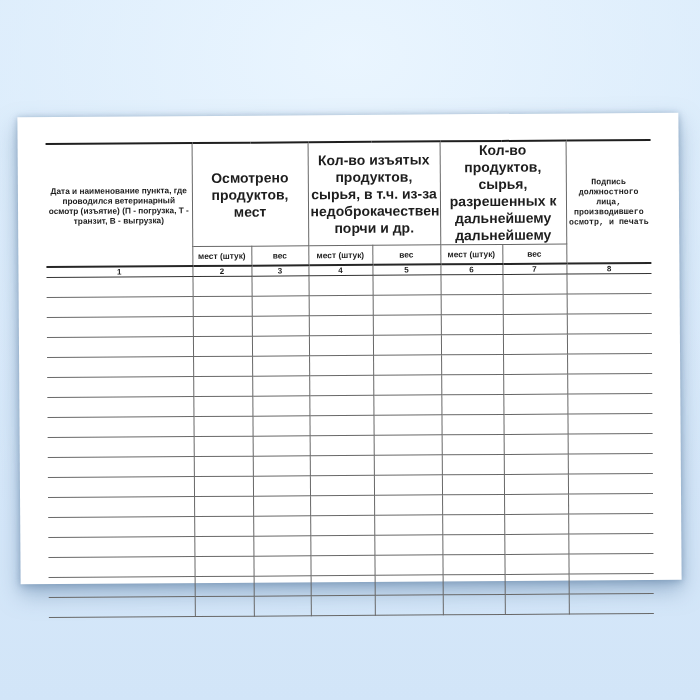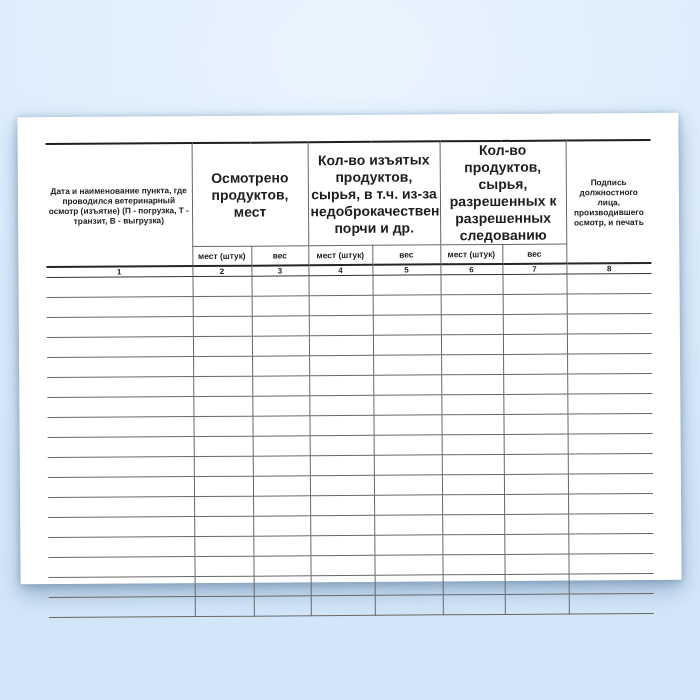--- a/index.html
+++ b/index.html
@@ -68,21 +68,21 @@
     height: 9px;
     font-size: 8px;
     line-height: 8px;
     border-top: 2px solid #262626;
     border-bottom: 1.5px solid #333333;
   }
   .form-table tbody td {
     height: 19px;
   }
   .no-l { border-left: none !important; }
-  .no-r { border-right: none !important; }
+  .no-r { border-right: none !important; font-family: Liberation Mono, monospace; }
 </style>
 </head>
 <body>
 
 <div class="scene">
   <div class="paper">
     <table class="form-table">
       <colgroup>
         <col style="width:146px">
         <col style="width:59px">
@@ -91,21 +91,21 @@
         <col style="width:68px">
         <col style="width:62px">
         <col style="width:64px">
         <col style="width:85px">
       </colgroup>
       <thead>
         <tr class="row-group">
           <th rowspan="2" class="no-l span-rows">Дата и наименование пункта, где проводился ветеринарный осмотр (изъятие) (П - погрузка, Т - транзит, В - выгрузка)</th>
           <th colspan="2">Осмотрено продуктов, мест</th>
           <th colspan="2">Кол-во изъятых продуктов, сырья, в т.ч. из-за недоброкачественности, порчи и др.</th>
-          <th colspan="2">Кол-во продуктов, сырья, разрешенных к разрешенных следованию</th>
+          <th colspan="2">Кол-во продуктов, сырья, разрешенных к дальнейшему дальнейшему</th>
           <th rowspan="2" class="no-r span-rows">Подпись должностного лица, производившего осмотр, и печать</th>
         </tr>
         <tr class="row-sub">
           <th>мест (штук)</th>
           <th>вес</th>
           <th>мест (штук)</th>
           <th>вес</th>
           <th>мест (штук)</th>
           <th>вес</th>
         </tr>

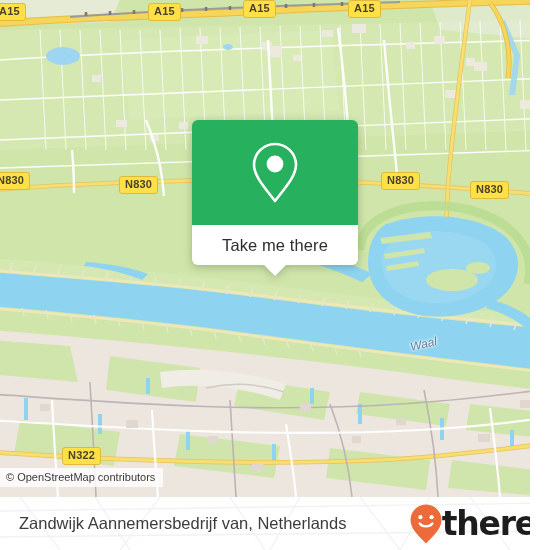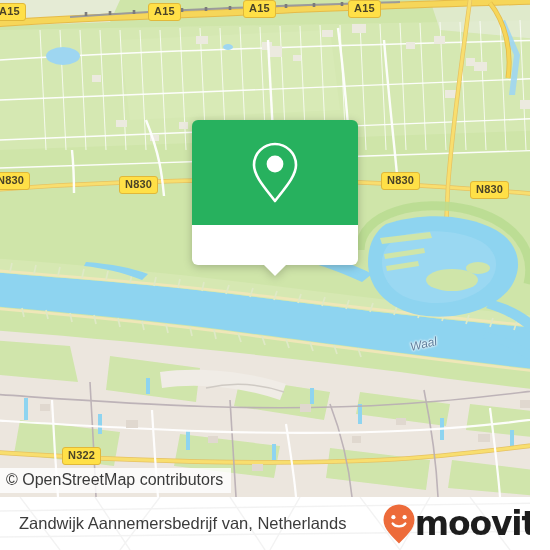--- a/index.html
+++ b/index.html
@@ -99,21 +99,21 @@
     border-top: 12px solid #ffffff;
   }
 
   
   #attribution {
     position: absolute;
     left: 0;
     top: 468px;
     background: rgba(255,255,255,0.80);
     color: #3a3a3a;
-    font-size: 16px;
+    font-size: 11px;
     font-family: "Liberation Sans", sans-serif;
     padding: 3px 8px 4px 6px;
     white-space: nowrap;
     z-index: 30;
   }
 
   
   #footer {
     position: absolute;
     left: 0;
@@ -433,20 +433,21 @@
   </div>
 
   <div id="callout">
     <div id="callout-top">
       <svg width="58" height="70" viewBox="0 0 58 70">
         <path d="M29 6 C17.4 6 8 15.4 8 27 C8 38 19 50 29 63 C39 50 50 38 50 27 C50 15.4 40.6 6 29 6 Z" fill="none" stroke="#ffffff" stroke-width="2.6" stroke-linejoin="round"></path>
         <circle cx="29" cy="26" r="8.4" fill="#ffffff"></circle>
       </svg>
     </div>
     <div id="callout-bottom">
+      <span id="callout-label">Take me there</span>
       <div id="callout-tail"></div>
     </div>
   </div>
 
   <div id="attribution">© OpenStreetMap contributors</div>
 
   <div id="footer">
     <svg id="footer-deco" viewBox="0 0 550 53">
       <g stroke="#e6e6e6" stroke-width="1.4" fill="none">
         <path d="M20 0 L60 53"></path>
@@ -462,17 +463,17 @@
       </g>
     </svg>
     <div id="footer-title">Zandwijk Aannemersbedrijf van, Netherlands</div>
     <div id="moovit-logo">
       <svg width="34" height="42" viewBox="0 0 34 42">
         <path d="M17 1.5 C8.4 1.5 1.5 8.4 1.5 17 C1.5 26 10 33 17 40.5 C24 33 32.5 26 32.5 17 C32.5 8.4 25.6 1.5 17 1.5 Z" fill="#ed6b3a"></path>
         <circle cx="11.4" cy="14.2" r="2.1" fill="#ffffff"></circle>
         <circle cx="22.6" cy="14.2" r="2.1" fill="#ffffff"></circle>
         <path d="M10.6 20.4 C13 24.4 21 24.4 23.4 20.4" stroke="#ffffff" stroke-width="2.2" fill="none" stroke-linecap="round"></path>
       </svg>
-      <span id="moovit-word">moovit</span>
+      <span id="moovit-word">there</span>
     </div>
   </div>
 
 </div>
 
 </body></html>

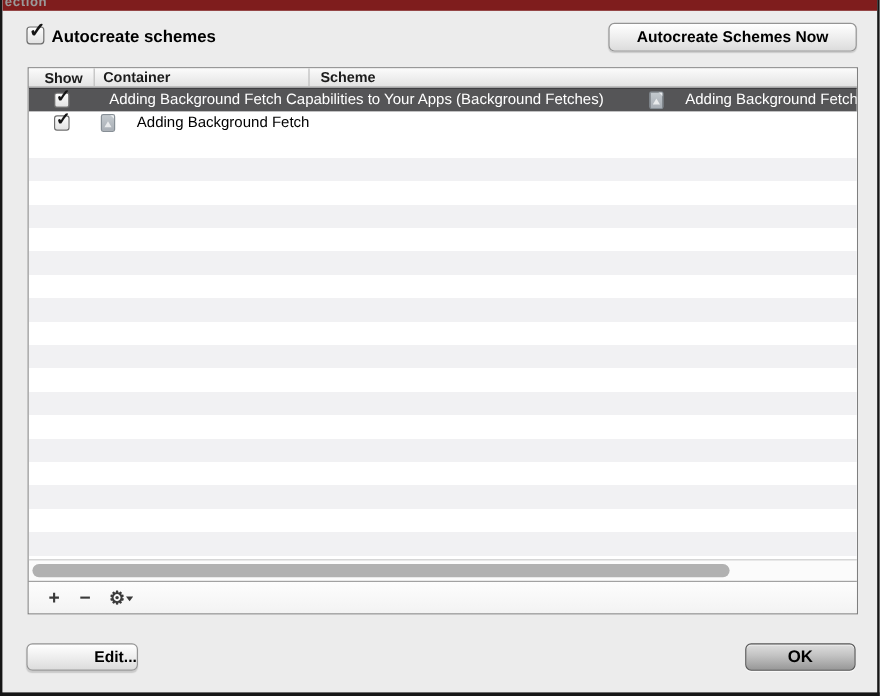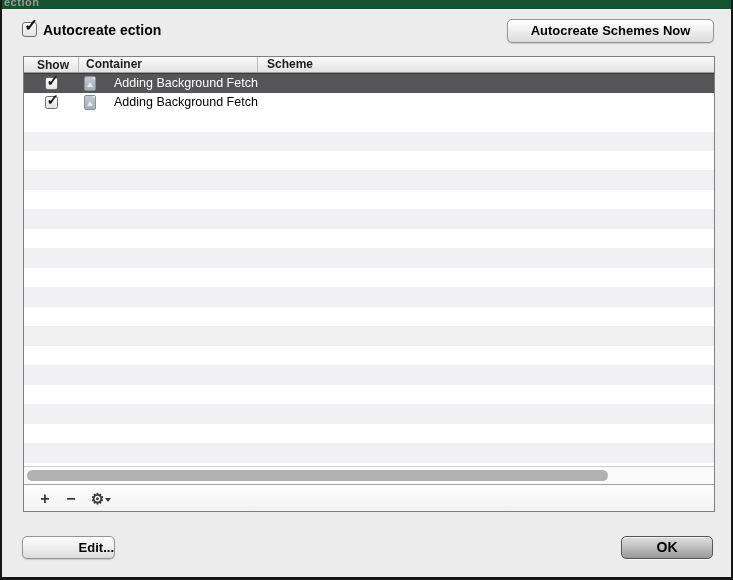--- a/index.html
+++ b/index.html
@@ -9,21 +9,21 @@
     background:#ececec;
     position:relative;
     overflow:hidden;
     border-left:2px solid #161616;
     border-right:2px solid #161616;
     border-bottom:3px solid #161616;
   }
   
   .top-strip {
     position:absolute; top:0; left:0; right:0; height:9px;
-    background:#14532d; overflow:hidden;
+    background:#7f1d1d; overflow:hidden;
   }
   .top-strip .frag {
     position:absolute; top:-4px; left:2px;
     font-size:11px; font-weight:bold; color:#9a9a9a; letter-spacing:.5px;
   }
   
   .autocreate-row {
     position:absolute; top:21px; left:20px; height:17px;
     display:flex; align-items:center; gap:6px; cursor:default;
   }
@@ -143,40 +143,41 @@
 <body>
 
 <div class="top-strip">
   <span class="frag">ection</span>
 </div>
 
 <div class="autocreate-row">
   <span class="cb">
     <span class="check">✓</span>
   </span>
-  <span class="autocreate-label">Autocreate ection</span>
+  <span class="autocreate-label">Autocreate schemes</span>
 </div>
 <div class="btn btn-now">Autocreate Schemes Now</div>
 
 <div class="table">
   <div class="thead">
     <div class="th th-show">Show</div>
     <div class="th th-container">Container</div>
     <div class="th th-scheme">Scheme</div>
   </div>
 
   <div class="rows">
     <div class="stripes"></div>
 
     <div class="row row-0">
       <div class="cell-show">
         <span class="cb small">
           <span class="check">✓</span>
         </span>
       </div>
+      <div class="cell-scheme">Adding Background Fetch Capabilities to Your Apps (Background Fetches)</div>
       <div class="cell-container">
         <span class="doc-icon"></span>
         <span>Adding Background Fetch</span>
       </div>
     </div>
 
     <div class="row row-1">
       <div class="cell-show">
         <span class="cb small">
           <span class="check">✓</span>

════════════════════

Write the data above out again exactly, every line of it, and exclude the pictures.

--- a/index.html
+++ b/index.html
@@ -68,21 +68,21 @@
     height: 9px;
     font-size: 8px;
     line-height: 8px;
     border-top: 2px solid #262626;
     border-bottom: 1.5px solid #333333;
   }
   .form-table tbody td {
     height: 19px;
   }
   .no-l { border-left: none !important; }
-  .no-r { border-right: none !important; }
+  .no-r { border-right: none !important; font-family: Liberation Mono, monospace; }
 </style>
 </head>
 <body>
 
 <div class="scene">
   <div class="paper">
     <table class="form-table">
       <colgroup>
         <col style="width:146px">
         <col style="width:59px">
@@ -91,21 +91,21 @@
         <col style="width:68px">
         <col style="width:62px">
         <col style="width:64px">
         <col style="width:85px">
       </colgroup>
       <thead>
         <tr class="row-group">
           <th rowspan="2" class="no-l span-rows">Дата и наименование пункта, где проводился ветеринарный осмотр (изъятие) (П - погрузка, Т - транзит, В - выгрузка)</th>
           <th colspan="2">Осмотрено продуктов, мест</th>
           <th colspan="2">Кол-во изъятых продуктов, сырья, в т.ч. из-за недоброкачественности, порчи и др.</th>
-          <th colspan="2">Кол-во продуктов, сырья, разрешенных к разрешенных следованию</th>
+          <th colspan="2">Кол-во продуктов, сырья, разрешенных к дальнейшему дальнейшему</th>
           <th rowspan="2" class="no-r span-rows">Подпись должностного лица, производившего осмотр, и печать</th>
         </tr>
         <tr class="row-sub">
           <th>мест (штук)</th>
           <th>вес</th>
           <th>мест (штук)</th>
           <th>вес</th>
           <th>мест (штук)</th>
           <th>вес</th>
         </tr>

--- a/index.html
+++ b/index.html
@@ -99,21 +99,21 @@
     border-top: 12px solid #ffffff;
   }
 
   
   #attribution {
     position: absolute;
     left: 0;
     top: 468px;
     background: rgba(255,255,255,0.80);
     color: #3a3a3a;
-    font-size: 16px;
+    font-size: 11px;
     font-family: "Liberation Sans", sans-serif;
     padding: 3px 8px 4px 6px;
     white-space: nowrap;
     z-index: 30;
   }
 
   
   #footer {
     position: absolute;
     left: 0;
@@ -433,20 +433,21 @@
   </div>
 
   <div id="callout">
     <div id="callout-top">
       <svg width="58" height="70" viewBox="0 0 58 70">
         <path d="M29 6 C17.4 6 8 15.4 8 27 C8 38 19 50 29 63 C39 50 50 38 50 27 C50 15.4 40.6 6 29 6 Z" fill="none" stroke="#ffffff" stroke-width="2.6" stroke-linejoin="round"></path>
         <circle cx="29" cy="26" r="8.4" fill="#ffffff"></circle>
       </svg>
     </div>
     <div id="callout-bottom">
+      <span id="callout-label">Take me there</span>
       <div id="callout-tail"></div>
     </div>
   </div>
 
   <div id="attribution">© OpenStreetMap contributors</div>
 
   <div id="footer">
     <svg id="footer-deco" viewBox="0 0 550 53">
       <g stroke="#e6e6e6" stroke-width="1.4" fill="none">
         <path d="M20 0 L60 53"></path>
@@ -462,17 +463,17 @@
       </g>
     </svg>
     <div id="footer-title">Zandwijk Aannemersbedrijf van, Netherlands</div>
     <div id="moovit-logo">
       <svg width="34" height="42" viewBox="0 0 34 42">
         <path d="M17 1.5 C8.4 1.5 1.5 8.4 1.5 17 C1.5 26 10 33 17 40.5 C24 33 32.5 26 32.5 17 C32.5 8.4 25.6 1.5 17 1.5 Z" fill="#ed6b3a"></path>
         <circle cx="11.4" cy="14.2" r="2.1" fill="#ffffff"></circle>
         <circle cx="22.6" cy="14.2" r="2.1" fill="#ffffff"></circle>
         <path d="M10.6 20.4 C13 24.4 21 24.4 23.4 20.4" stroke="#ffffff" stroke-width="2.2" fill="none" stroke-linecap="round"></path>
       </svg>
-      <span id="moovit-word">moovit</span>
+      <span id="moovit-word">there</span>
     </div>
   </div>
 
 </div>
 
 </body></html>

--- a/index.html
+++ b/index.html
@@ -9,21 +9,21 @@
     background:#ececec;
     position:relative;
     overflow:hidden;
     border-left:2px solid #161616;
     border-right:2px solid #161616;
     border-bottom:3px solid #161616;
   }
   
   .top-strip {
     position:absolute; top:0; left:0; right:0; height:9px;
-    background:#14532d; overflow:hidden;
+    background:#7f1d1d; overflow:hidden;
   }
   .top-strip .frag {
     position:absolute; top:-4px; left:2px;
     font-size:11px; font-weight:bold; color:#9a9a9a; letter-spacing:.5px;
   }
   
   .autocreate-row {
     position:absolute; top:21px; left:20px; height:17px;
     display:flex; align-items:center; gap:6px; cursor:default;
   }
@@ -143,40 +143,41 @@
 <body>
 
 <div class="top-strip">
   <span class="frag">ection</span>
 </div>
 
 <div class="autocreate-row">
   <span class="cb">
     <span class="check">✓</span>
   </span>
-  <span class="autocreate-label">Autocreate ection</span>
+  <span class="autocreate-label">Autocreate schemes</span>
 </div>
 <div class="btn btn-now">Autocreate Schemes Now</div>
 
 <div class="table">
   <div class="thead">
     <div class="th th-show">Show</div>
     <div class="th th-container">Container</div>
     <div class="th th-scheme">Scheme</div>
   </div>
 
   <div class="rows">
     <div class="stripes"></div>
 
     <div class="row row-0">
       <div class="cell-show">
         <span class="cb small">
           <span class="check">✓</span>
         </span>
       </div>
+      <div class="cell-scheme">Adding Background Fetch Capabilities to Your Apps (Background Fetches)</div>
       <div class="cell-container">
         <span class="doc-icon"></span>
         <span>Adding Background Fetch</span>
       </div>
     </div>
 
     <div class="row row-1">
       <div class="cell-show">
         <span class="cb small">
           <span class="check">✓</span>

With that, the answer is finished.